--- START ---
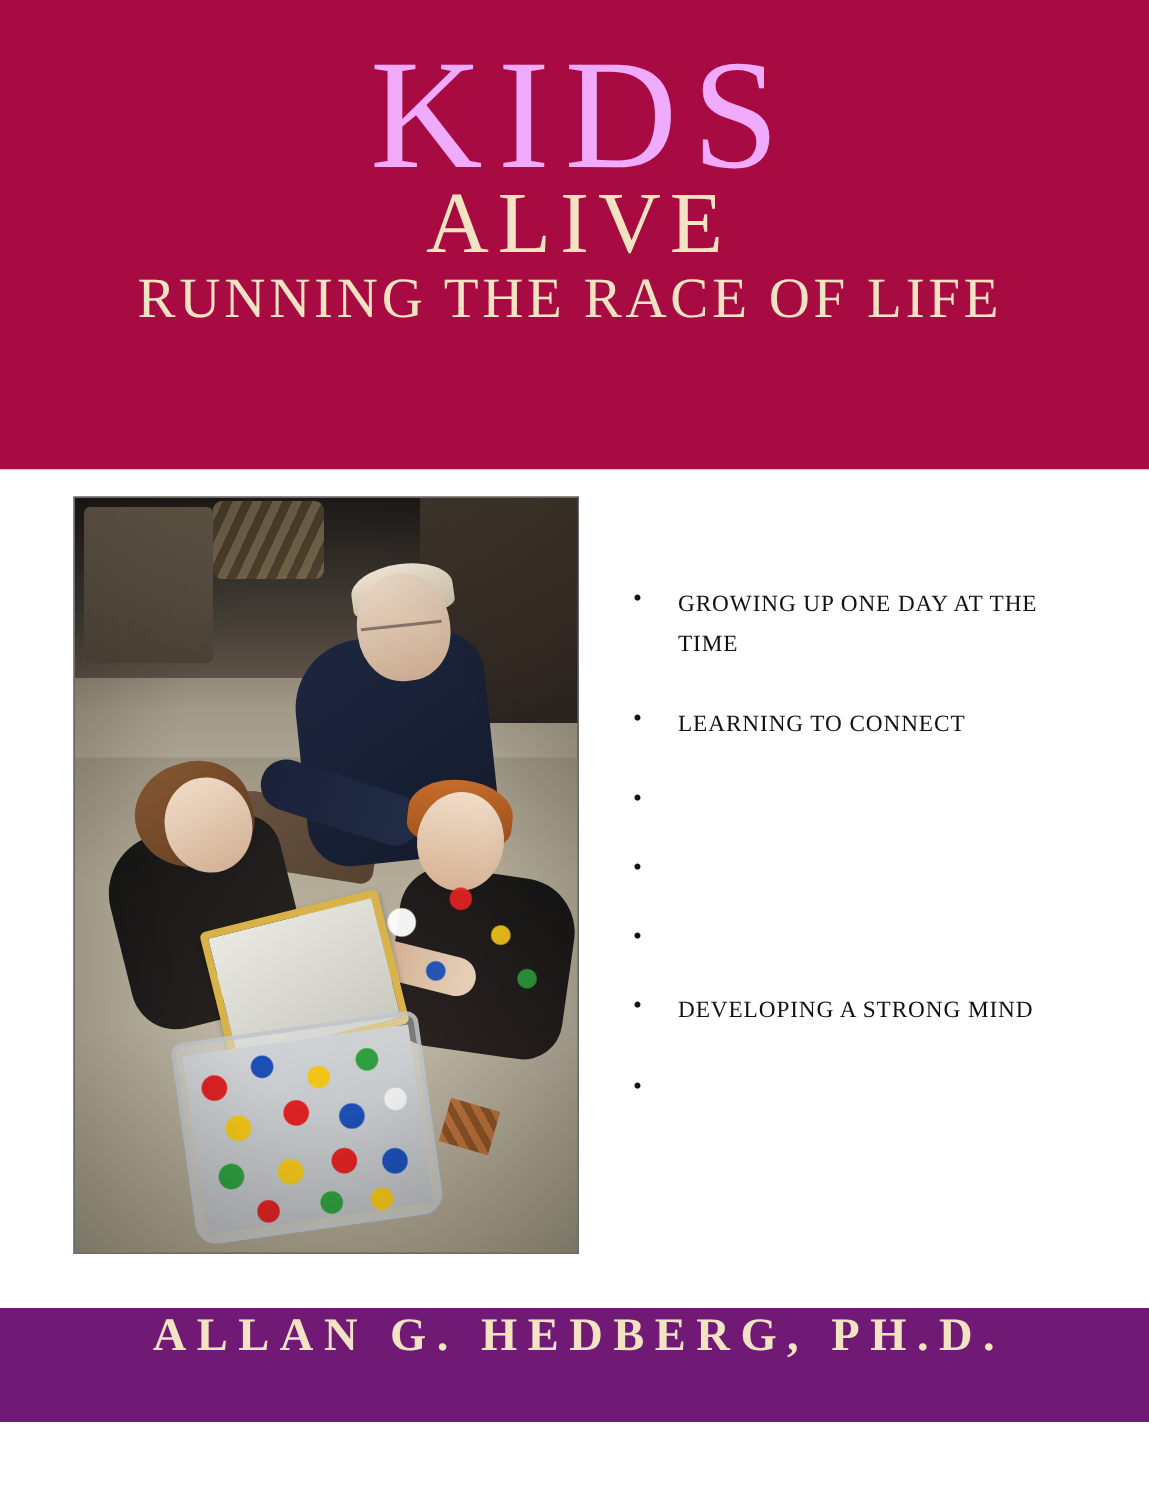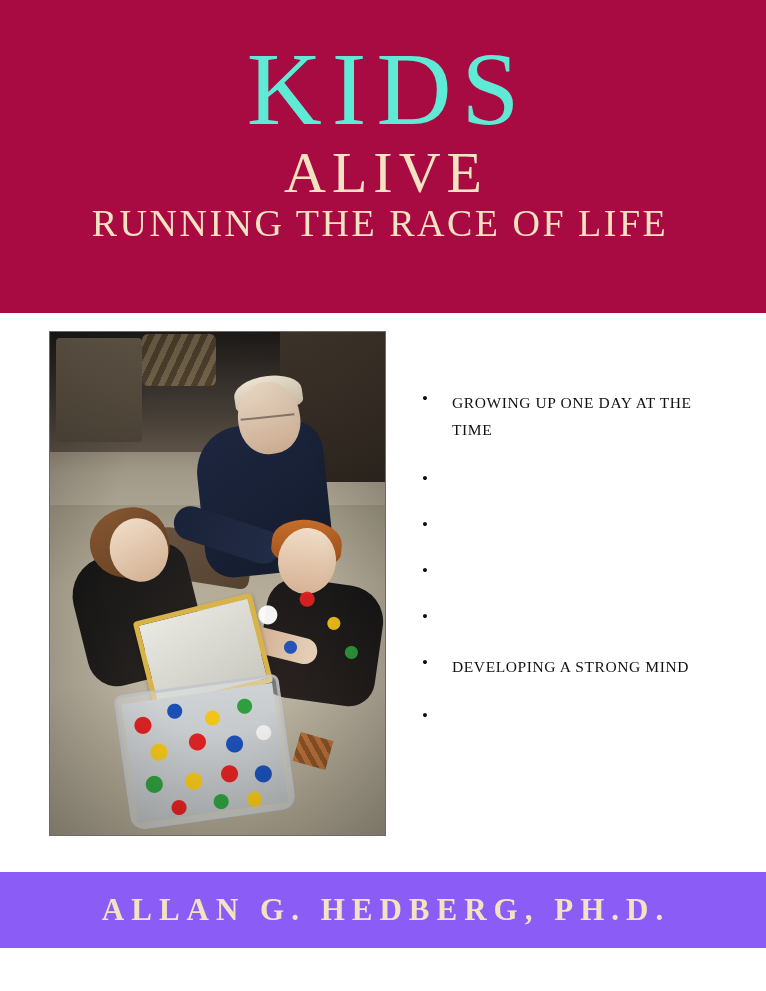--- a/index.html
+++ b/index.html
@@ -29,26 +29,26 @@
     background: #a80b42;
     width: 100%;
     height: 313px;
     box-sizing: border-box;
     padding-top: 26px;
     text-align: center;
     overflow: hidden;
   }
   .title-main {
     font-family: "Liberation Serif", serif;
-    color: #5eead4;
+    color: #f0abfc;
     font-size: 104px;
     line-height: 0.98;
     letter-spacing: 10px;
     font-weight: 400;
-    margin: 12px;
+    margin: 0;
     padding-left: 10px;
   }
   .title-sub {
     font-family: "Liberation Serif", serif;
     color: #f4e3c2;
     font-size: 58px;
     line-height: 0.92;
     letter-spacing: 6px;
     font-weight: 400;
     margin: -6px 0 0 0;
@@ -333,25 +333,25 @@
     letter-spacing: 0.6px;
     color: #111111;
     line-height: 1.75;
     max-width: 260px;
     text-transform: uppercase;
     margin-left: 12px;
   }
 
   
   .author-band {
-    background: #8b5cf6;
+    background: #701a75;
     width: 100%;
     height: 76px;
     display: flex;
-    align-items: center;
+    align-items: flex-start;
     justify-content: center;
   }
   .author-name {
     font-family: "Liberation Serif", serif;
     color: #f4e3c2;
     font-size: 31px;
     letter-spacing: 7px;
     font-weight: 700;
     margin: 0;
     padding-left: 6px;
@@ -409,20 +409,21 @@
       </div>
     </div>
 
     <div class="bullets">
       <div class="bullet-row">
         <span class="bullet-dot">•</span>
         <span class="bullet-text">Growing Up One Day at the Time</span>
       </div>
       <div class="bullet-row">
         <span class="bullet-dot">•</span>
+        <span class="bullet-text">Learning to Connect</span>
       </div>
       <div class="bullet-row">
         <span class="bullet-dot">•</span>
       </div>
       <div class="bullet-row">
         <span class="bullet-dot">•</span>
       </div>
       <div class="bullet-row">
         <span class="bullet-dot">•</span>
       </div>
--- END ---
Exercise goal
In the reply, each line of the data must appear exactly as written, and no picture may appear.

Your response
--- a/index.html
+++ b/index.html
@@ -29,26 +29,26 @@
     background: #a80b42;
     width: 100%;
     height: 313px;
     box-sizing: border-box;
     padding-top: 26px;
     text-align: center;
     overflow: hidden;
   }
   .title-main {
     font-family: "Liberation Serif", serif;
-    color: #5eead4;
+    color: #f0abfc;
     font-size: 104px;
     line-height: 0.98;
     letter-spacing: 10px;
     font-weight: 400;
-    margin: 12px;
+    margin: 0;
     padding-left: 10px;
   }
   .title-sub {
     font-family: "Liberation Serif", serif;
     color: #f4e3c2;
     font-size: 58px;
     line-height: 0.92;
     letter-spacing: 6px;
     font-weight: 400;
     margin: -6px 0 0 0;
@@ -333,25 +333,25 @@
     letter-spacing: 0.6px;
     color: #111111;
     line-height: 1.75;
     max-width: 260px;
     text-transform: uppercase;
     margin-left: 12px;
   }
 
   
   .author-band {
-    background: #8b5cf6;
+    background: #701a75;
     width: 100%;
     height: 76px;
     display: flex;
-    align-items: center;
+    align-items: flex-start;
     justify-content: center;
   }
   .author-name {
     font-family: "Liberation Serif", serif;
     color: #f4e3c2;
     font-size: 31px;
     letter-spacing: 7px;
     font-weight: 700;
     margin: 0;
     padding-left: 6px;
@@ -409,20 +409,21 @@
       </div>
     </div>
 
     <div class="bullets">
       <div class="bullet-row">
         <span class="bullet-dot">•</span>
         <span class="bullet-text">Growing Up One Day at the Time</span>
       </div>
       <div class="bullet-row">
         <span class="bullet-dot">•</span>
+        <span class="bullet-text">Learning to Connect</span>
       </div>
       <div class="bullet-row">
         <span class="bullet-dot">•</span>
       </div>
       <div class="bullet-row">
         <span class="bullet-dot">•</span>
       </div>
       <div class="bullet-row">
         <span class="bullet-dot">•</span>
       </div>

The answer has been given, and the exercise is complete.